Premium
Are there changes to regional tissue oxygenation and circulation following umbilical artery catheter placement? A prospective cohort study in newborn infants
Author(s) -
Jani Pranav,
Hinder Murray,
Badawi Nadia,
Galea Claire,
Goodwin Andrew,
Tracy Mark
Publication year - 2020
Publication title -
journal of paediatrics and child health
Language(s) - English
Resource type - Journals
SCImago Journal Rank - 0.631
H-Index - 76
eISSN - 1440-1754
pISSN - 1034-4810
DOI - 10.1111/jpc.14679
Subject(s) - medicine , gestational age , prospective cohort study , oxygenation , limb perfusion , umbilical artery , cardiology , perfusion , diastole , surgery , anesthesia , gestation , pregnancy , blood pressure , genetics , biology
Aim The use of umbilical arterial catheters (UACs) is a standard of care in monitoring critically unwell infants. Serious vascular complications are rare but when they do occur, they can be associated with significant morbidity, risking limb loss or even death. Near infra‐red spectroscopy has the potential to monitor limb perfusion. Our study investigates changes in tissue oxygenation and perfusion in the abdominal and leg circulation following UAC insertion. Methods A prospective observational study performing ultrasound pulsed Doppler measurements in the coeliac, superior mesenteric artery, renal arteries and the femoral arteries as well as near infrared spectroscopy measurements of both thighs at three time points (immediately before = Time 1, 1 h after = Time 2 and 24 h after UAC insertion = Time 3). Results We monitored 30 infants, the mean gestational age was 30 weeks (24–41) and the mean birthweight was 1720 g (600–4070 g).

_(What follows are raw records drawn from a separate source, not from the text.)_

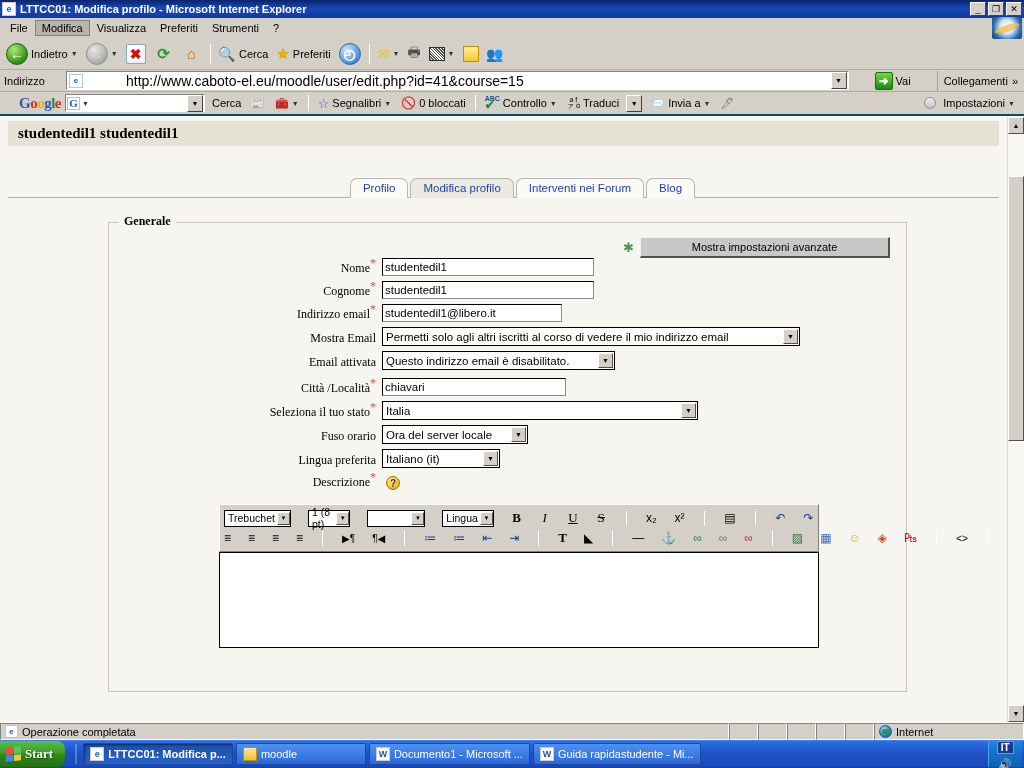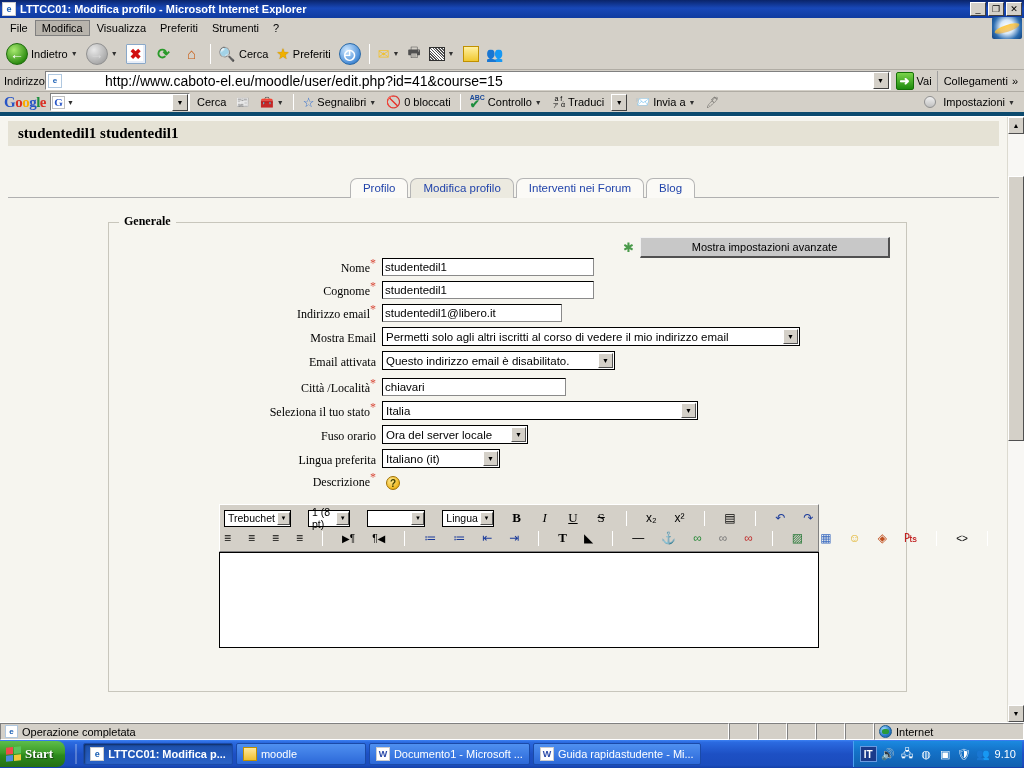--- a/index.html
+++ b/index.html
@@ -102,21 +102,21 @@
   .mail { color:#f0c030; font-size:14px; }
   .print { color:#505050; font-size:14px; }
   .edit-ic { background: repeating-linear-gradient(45deg,#555 0 1px,#fff 1px 2px); width:16px;height:14px;
              border:1px solid #303030; }
   .note-ic { width:16px;height:16px;background:linear-gradient(to bottom,#fff0a0,#f0c830); border:1px solid #c09000; }
   .msn-ic { color:#3a6ab0; font-size:14px; }
 
   
   .addrbar {
     height: 22px; background:#d4d0c8; display:flex; align-items:center;
-    border-bottom:1px solid #b0aca4; padding-left:4px; gap:0;
+    border-bottom:1px solid #b0aca4; padding-left:4px; gap:21px;
   }
   .addrbar .lbl { font-size:11px; color:#000; }
   .addr-field {
     flex:1 1 auto; height:19px; background:#fff;
     border-top:1px solid #808080; border-left:1px solid #808080;
     border-right:1px solid #fff; border-bottom:1px solid #fff;
     display:flex; align-items:center; padding-left:2px; gap:3px; position:relative;
   }
   .addr-field .favic { width:14px;height:14px;background:#fff;border:1px solid #b0c8e0;
     display:flex;align-items:center;justify-content:center;font-size:8px;color:#1a5fb4;font-weight:bold;}
@@ -131,21 +131,21 @@
   .go-btn { display:flex;align-items:center;gap:3px;padding:0 5px;font-size:11px; }
   .go-arrow { width:18px;height:18px;background:linear-gradient(to bottom,#7ad44a,#1c8a0c);
     border:1px solid #147005; color:#fff; display:flex;align-items:center;justify-content:center;
     font-size:12px; font-weight:bold; border-radius:2px;}
   .links-btn { display:flex;align-items:center;gap:4px;padding:0 6px;font-size:11px;
                border-left:1px solid #a0a0a0; height:20px; }
 
   
   .gbar {
     height:24px; background:#d4d0c8; display:flex; align-items:center;
-    border-bottom:4px solid #0c4a6e; padding-left:4px; gap:4px;
+    border-bottom:2px solid #0c4a6e; padding-left:19px; gap:4px;
   }
   .g-logo { font-family:"Liberation Serif", serif; font-size:15px; font-weight:bold; letter-spacing:-0.5px;}
   .g-logo .b{color:#2a56c6}.g-logo .r{color:#d93025}.g-logo .y{color:#f9ab00}.g-logo .g{color:#1e8e3e}
   .g-search {
     width:140px;height:18px;background:#fff;
     border-top:1px solid #808080;border-left:1px solid #808080;
     border-right:1px solid #fff;border-bottom:1px solid #fff;
     display:flex;align-items:center;padding-left:1px;
   }
   .g-badge { width:13px;height:13px;border:1px solid #c0c0c0;display:flex;align-items:center;justify-content:center;
@@ -359,21 +359,21 @@
                     box-shadow: inset 1px 1px 2px rgba(0,0,0,.45); }
   .tb-task .ti { width:14px;height:14px;flex:0 0 auto;display:flex;align-items:center;justify-content:center;
                  font-size:9px;font-weight:bold;background:#fff;color:#1a5fb4;border:1px solid #ccc;}
   .tb-task .ti.folder { background:linear-gradient(to bottom,#ffe79a,#f0c030); border:1px solid #c09000; color:transparent;}
   .tb-task .ti.word { background:#fff;color:#2a4aa8; }
   .tray {
     margin-left:auto; height:26px;
     background: linear-gradient(to bottom,#1b8ae0 0%, #1472c8 40%, #1060b0 100%);
     border-left:1px solid #4aa0f0;
     display:flex; align-items:center; gap:4px; padding:0 6px;
-    color:#fff; font-size:11px;
+    color:#fff; font-size:11px;flex-direction:column;
   }
   .lang-ind { width:17px;height:16px;background:#1a3a8a;border:1px solid #6a9ae0;
               color:#fff;font-size:10px;font-weight:bold;display:flex;align-items:center;justify-content:center;}
   .tray-ic { width:15px;height:15px;display:flex;align-items:center;justify-content:center;font-size:11px; }
   .divider-v { width:2px;height:20px;background:rgba(255,255,255,.25); margin:0 3px; }
 </style>
 </head>
 <body>
 
 <div class="app">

We observed statistically significant changes ( P < 0.05) in pulse Doppler measurements in coeliac (mean peak systolic velocity (PSV): Time 1 = 70.51, Time 2 = 61.75; resistive index (RI): Time 1 = 0.75, Time 2 = 0.67), superior mesenteric (PSV: Time 1 = 41.72, Time 2 = 36.10; RI: Time 1 = 0.92, Time 2 = 0.87), renal (same side end‐diastolic velocity: Time 1 = 1.98, Time 2 = 3.80; RI: Time 1 = 0.93, Time 2 = 0.87; opposite side end‐diastolic velocity: Time 1 = 2.62, Time 2 = 3.84; RI: Time 1 = 0.92, Time 2 = 0.85) and femoral arteries (same side PSV: Time 1 = 72.75, Time 2 = 62.18; opposite side PSV: Time 1 = 81.89, Time 2 = 62.74). Tissue oxygenation in lower limbs remained unaffected (same side (mean): Time 1 = 68.59, Time 2 = 68.99, Time 3 = 66.40, opposite side: Time 1 = 67.72, Time 2 = 66.92, Time 3 = 65.40). All infants on clinical examination had normal lower limb perfusion, lower limb arterial pulses and normal perfusion to the gluteal region before and after insertion of UAC. Conclusions While sub‐clinical changes in perfusion occur in abdominal and leg circulation, these changes are not consistent across vessels and regional tissue oxygenation remains unaffected.